Gustafson with his grandchildren Credit: jimmyfund.org

It was assumed that Einar had died not soon after that, since childhood cancer survival rates were so low at that time, but Einar survived to the age of 65. He returned to the public stage four years before he died; in 1997 he was brought back into the folds as a part-time spokesman for the Jimmy Fund, a fund still thriving all these years later. He died in 2001 of a stroke.

How we put our understanding of and discourse around cancer, and disease in general, into words and images is a subjective process that speaks to contemporary constellations of knowledge and power. Disease is never a straightforward proclamation, and treatment – both medical and otherwise — mirrors this.

The oncologist Giovanni Rosti examined portrayals of cancer in movies from 1939 – 2012. He notes that most film portrayals of cancer were performed by young women, who succumbed to the “tidy” cancers of the blood or brain. Cancer was often a device for personal transformation, though it was often a transformation had by family members or loved ones, not the patients themselves.
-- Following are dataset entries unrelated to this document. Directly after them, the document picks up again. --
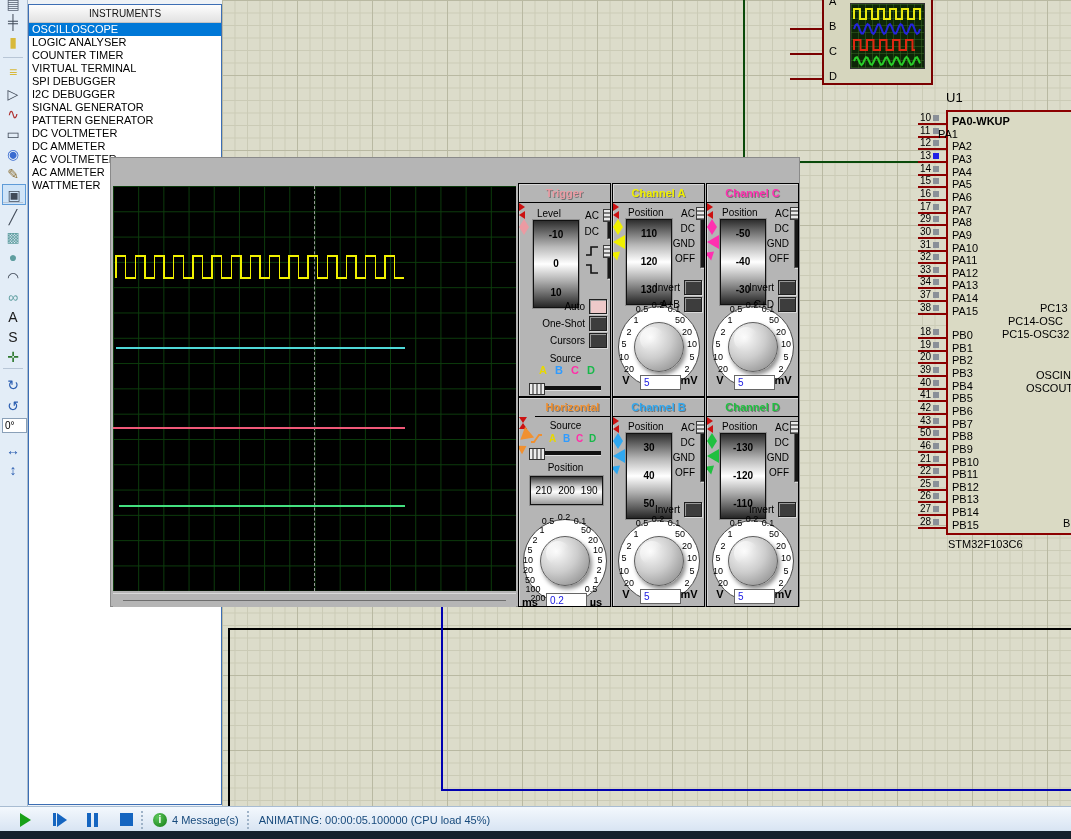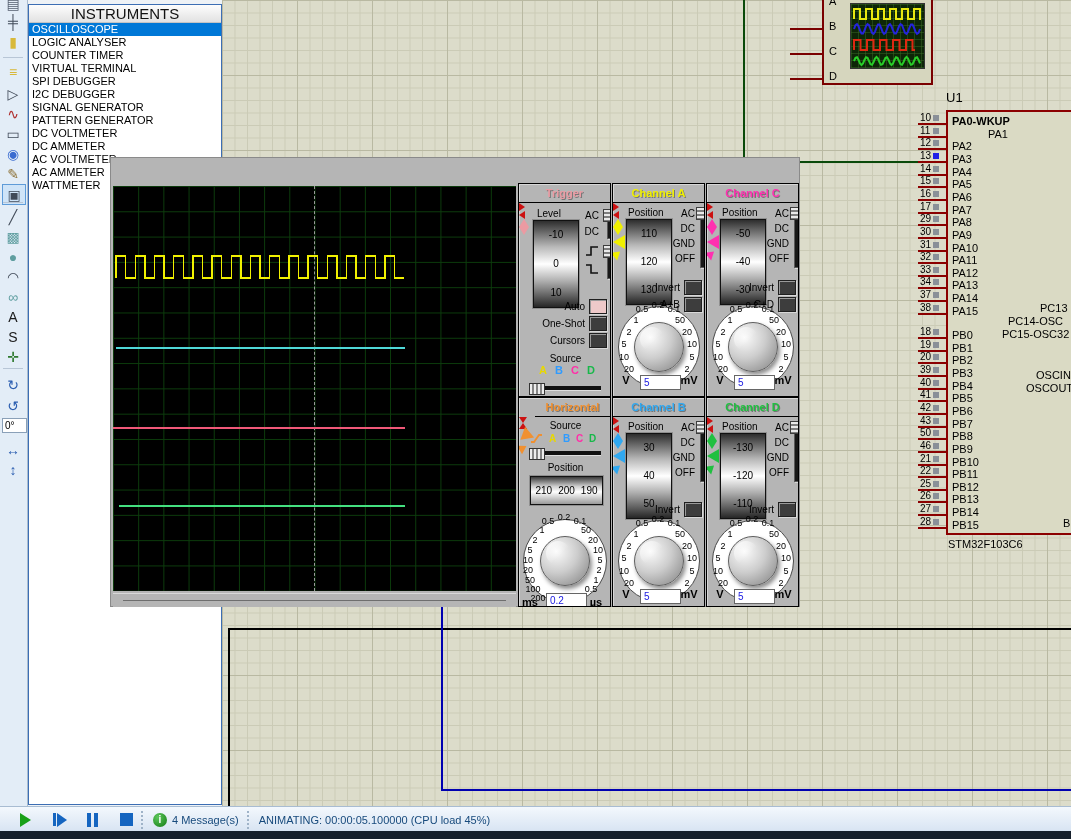"INSTRUMENTS" #instr-h { font-size: 15px -> 10px }
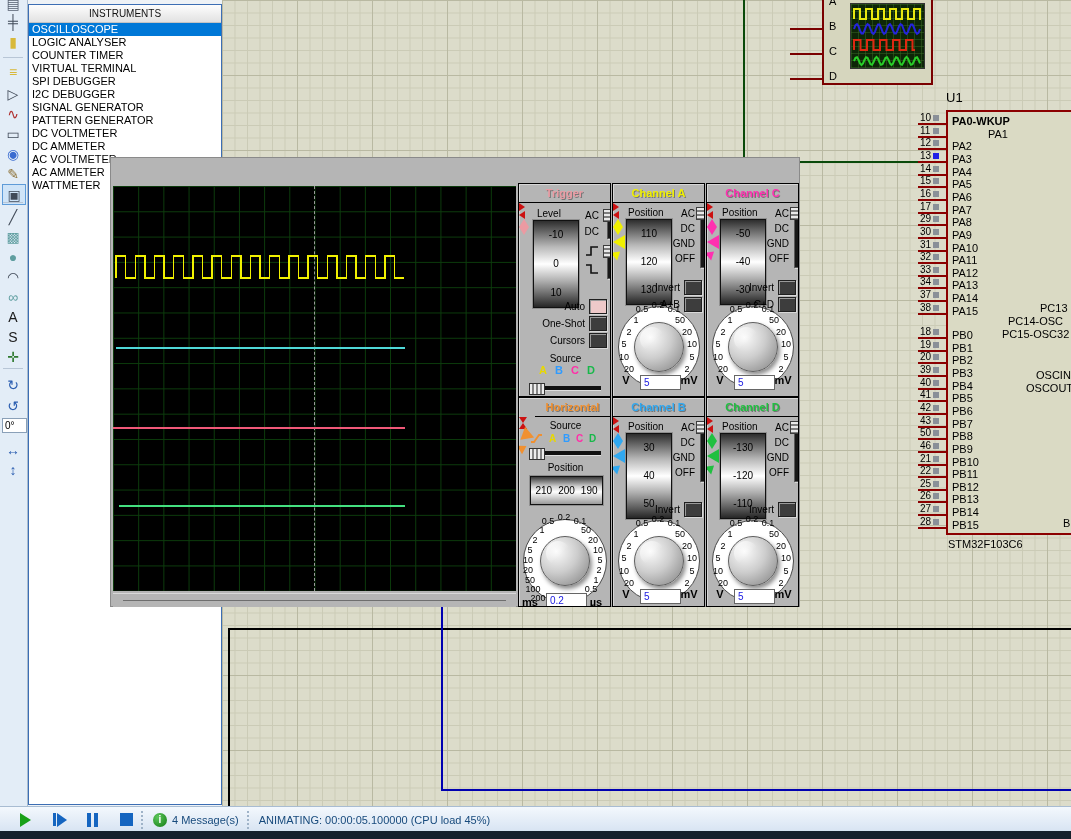"PA1" div.pin-lbl { left: 766px -> 716px }
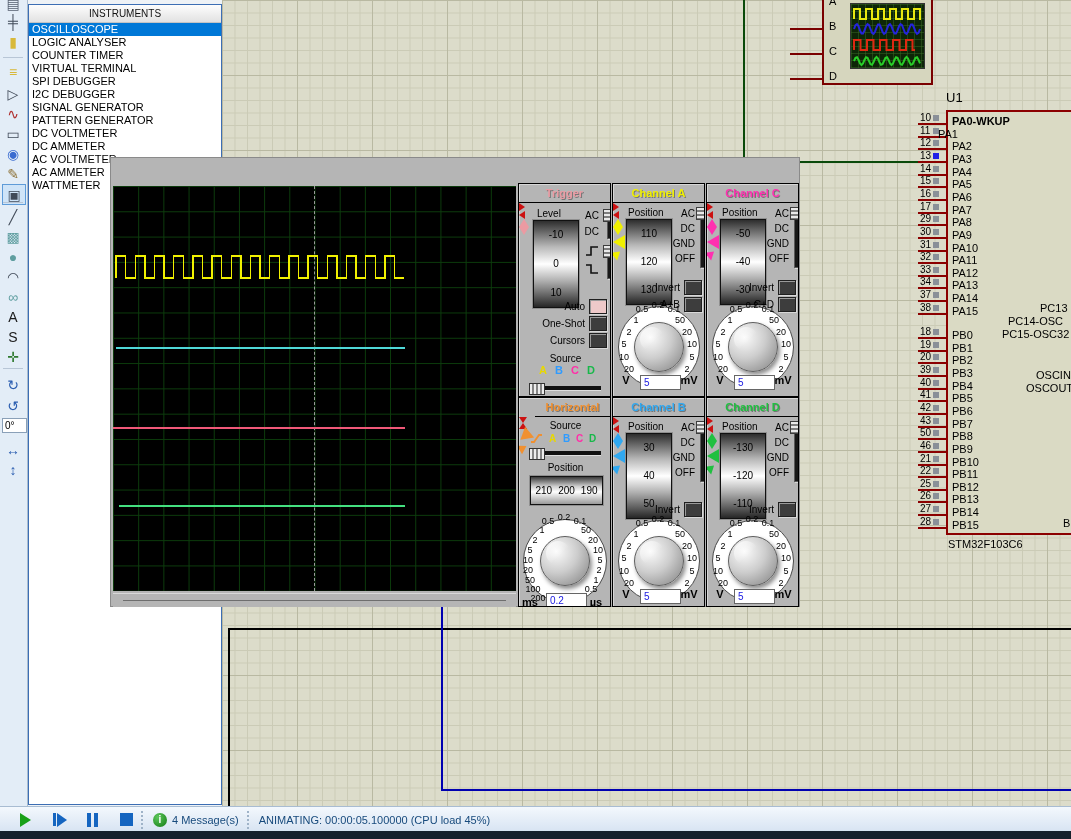"-10" .dial span { font-weight: none -> bold }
There are minor variations to the theme. For instance, in “Dark Victory” Bette Davis plays a hedonistic heiress who develops a brain tumor — it is never referred to as cancer — and has various levels and stages of personal transformation before finally fulfilling her destiny, in death and romance.

Bette Davis and Humphrey Bogart in "Dark Victory," a movie about a woman with a brain tumor.  Credit: theblondatthefilm.com

Davis and Bogart in “Dark Victory”
Credit: theblondatthefilm.com

When cancer is seen as something that grips those who are seen as powerless in society – that is, children and young women – it takes on a face of victim-hood, smelting the public into altruistic action. The pathology crab-walks from uncontrollable excess into the deeper heartstrings that more readily pluck at the pocketbook.

Public and private funding is absolutely necessary to continue to transform our understanding of the disease and to establish new ways of treating and seeing it, since cancer – though labeled in one fell swoop – is really a multi-headed beast sprung from cellular chaos. It will be interesting to see where our odyssey takes us, as we continue to track and visualize the chimera that is cancer.